The probe, which will cycle inside Jupiter’s radiation belts for one year, is programmed to get closer than any other orbiting spacecraft ever sent to Jupiter.
Juno will find out the amount of water on the planet and the reason behind its vast magnetic fields. It will also collect evidence on whether a solid core lies beneath Jupiter’s dense, hot atmosphere.
“Jupiter holds a lot of key secrets about how we formed,” said lead scientist Scott Bolton of the Southwest Research Institute in San Antonio, Texas.
Scientists say Jupiter was the first planet to form after the sun was born, but they still do not know the amount of water inside the giant planet.
The planet is primarily formed of hydrogen and helium, with small amounts of other elements, like oxygen.
Scientists believe the oxygen is bound with hydrogen to form water and hope Juno’s microwave sounders to measure them.
There is some evidence suggesting that Jupiter grew in the colder nether-regions of the solar system and then migrated inward.

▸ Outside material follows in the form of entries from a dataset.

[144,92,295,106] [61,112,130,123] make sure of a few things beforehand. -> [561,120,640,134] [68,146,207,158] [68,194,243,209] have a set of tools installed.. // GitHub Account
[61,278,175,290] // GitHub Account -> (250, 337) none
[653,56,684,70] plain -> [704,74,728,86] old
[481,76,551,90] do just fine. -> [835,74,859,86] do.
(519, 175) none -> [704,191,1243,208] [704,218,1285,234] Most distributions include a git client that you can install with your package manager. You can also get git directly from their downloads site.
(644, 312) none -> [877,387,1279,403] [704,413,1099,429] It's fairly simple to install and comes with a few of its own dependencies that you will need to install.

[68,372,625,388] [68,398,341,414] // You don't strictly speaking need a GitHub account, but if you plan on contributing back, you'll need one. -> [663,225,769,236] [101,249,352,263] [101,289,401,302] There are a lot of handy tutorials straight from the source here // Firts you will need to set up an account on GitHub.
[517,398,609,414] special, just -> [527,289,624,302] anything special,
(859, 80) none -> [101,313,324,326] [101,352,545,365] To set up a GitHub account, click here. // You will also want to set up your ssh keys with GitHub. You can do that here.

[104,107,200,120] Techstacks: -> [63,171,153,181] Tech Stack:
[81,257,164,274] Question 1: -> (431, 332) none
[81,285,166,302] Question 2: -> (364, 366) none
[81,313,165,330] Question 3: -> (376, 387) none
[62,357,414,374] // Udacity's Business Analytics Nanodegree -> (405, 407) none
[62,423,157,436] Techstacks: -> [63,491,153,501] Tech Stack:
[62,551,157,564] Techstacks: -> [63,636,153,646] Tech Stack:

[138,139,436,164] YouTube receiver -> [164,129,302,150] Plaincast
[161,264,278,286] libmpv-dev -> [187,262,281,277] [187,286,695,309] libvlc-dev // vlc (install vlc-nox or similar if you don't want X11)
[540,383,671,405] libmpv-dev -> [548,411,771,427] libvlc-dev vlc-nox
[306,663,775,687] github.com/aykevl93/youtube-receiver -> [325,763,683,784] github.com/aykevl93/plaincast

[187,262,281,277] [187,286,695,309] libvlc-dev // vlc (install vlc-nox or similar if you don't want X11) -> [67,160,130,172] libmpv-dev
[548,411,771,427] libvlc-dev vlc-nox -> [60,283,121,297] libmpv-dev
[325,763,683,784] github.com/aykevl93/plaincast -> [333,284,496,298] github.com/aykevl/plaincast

Some computer models also show that it formed at about its present location by accumulating ancient icy snowballs.
The giant planet has a mass more than twice all its sister planets combined, and the gravitational muscle to hang on to nearly all of its original building materials.
“That’s why it’s very interesting to us if we want to go back in time and understand where we came from and how the planets were made” — which Juno can help NASA do, Bolton said.
Juno’s Jupiter journey will take five years overall, getting as close as 3,100 miles above its cloud tops.
Built by Lockheed Martin Astronautics of Denver, Colorado, Juno is scheduled to launch on August 5 as part of NASA’s lower-cost, quick-turnaround New Frontiers planetary expeditions.